PROVIDED RECORDS:
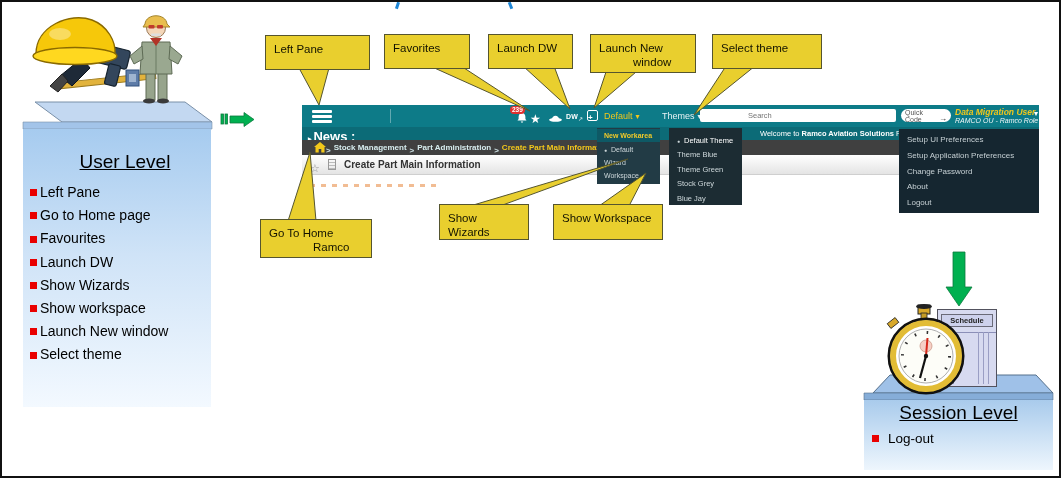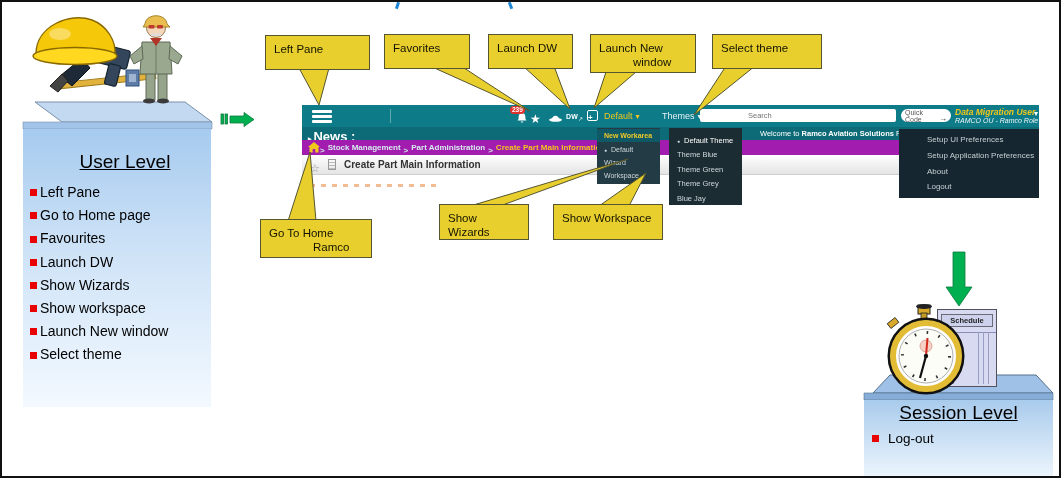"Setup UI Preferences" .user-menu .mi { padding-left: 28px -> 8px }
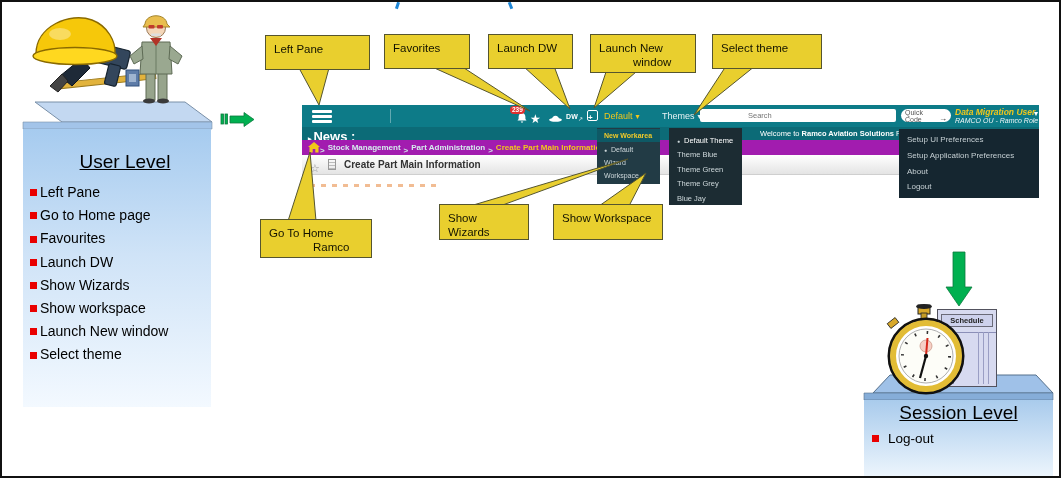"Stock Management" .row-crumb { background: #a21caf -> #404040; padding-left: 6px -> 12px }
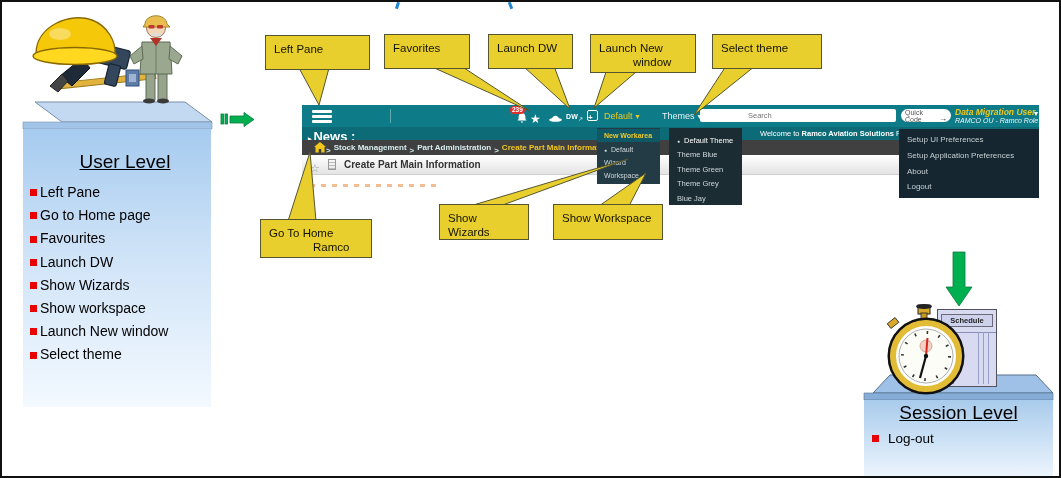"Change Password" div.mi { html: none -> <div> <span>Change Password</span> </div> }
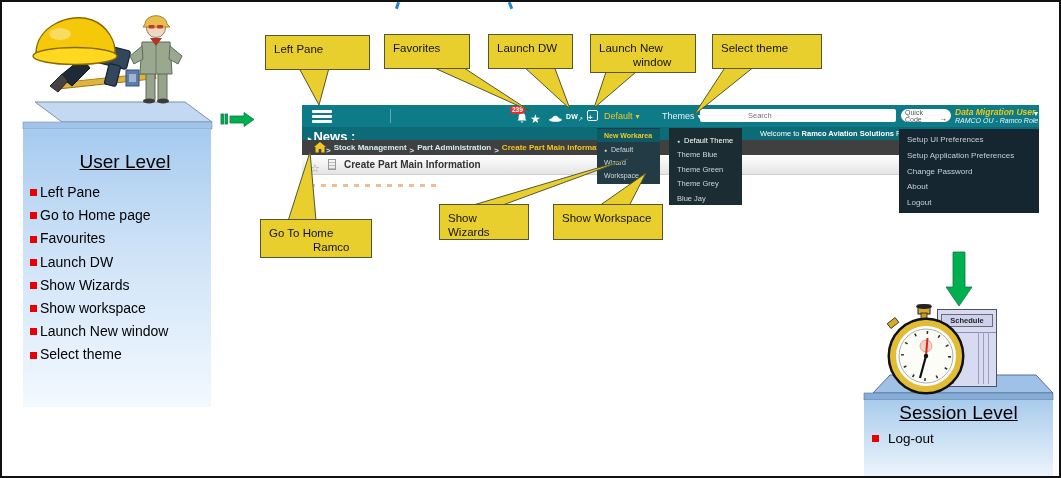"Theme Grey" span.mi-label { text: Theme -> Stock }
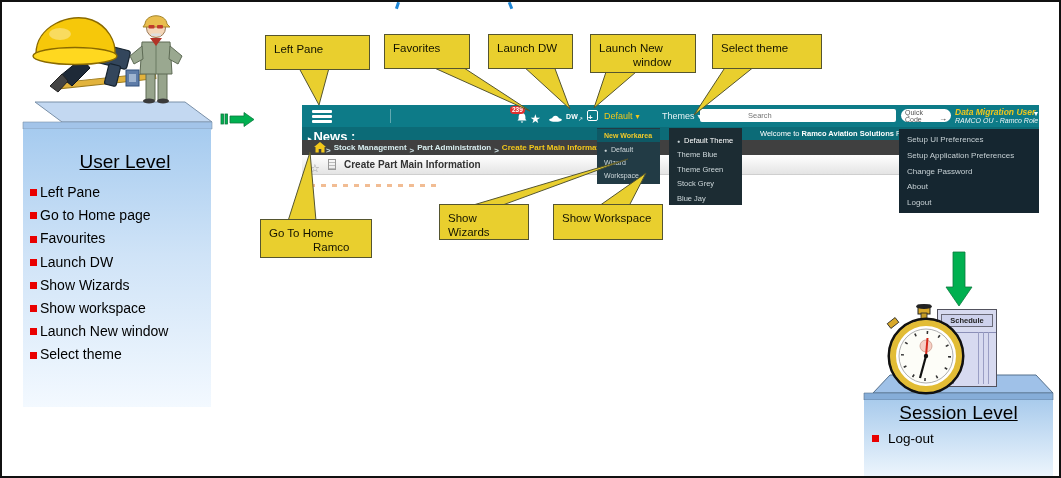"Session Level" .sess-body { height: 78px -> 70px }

EXERCISE: With the pictures excluded, the line containing "text: Theme ->" and every line after it through the end of the data above are to be transcribed exactly, and nothing more.

EXERCISE OUTPUT:
"Theme Grey" span.mi-label { text: Theme -> Stock }
"Session Level" .sess-body { height: 78px -> 70px }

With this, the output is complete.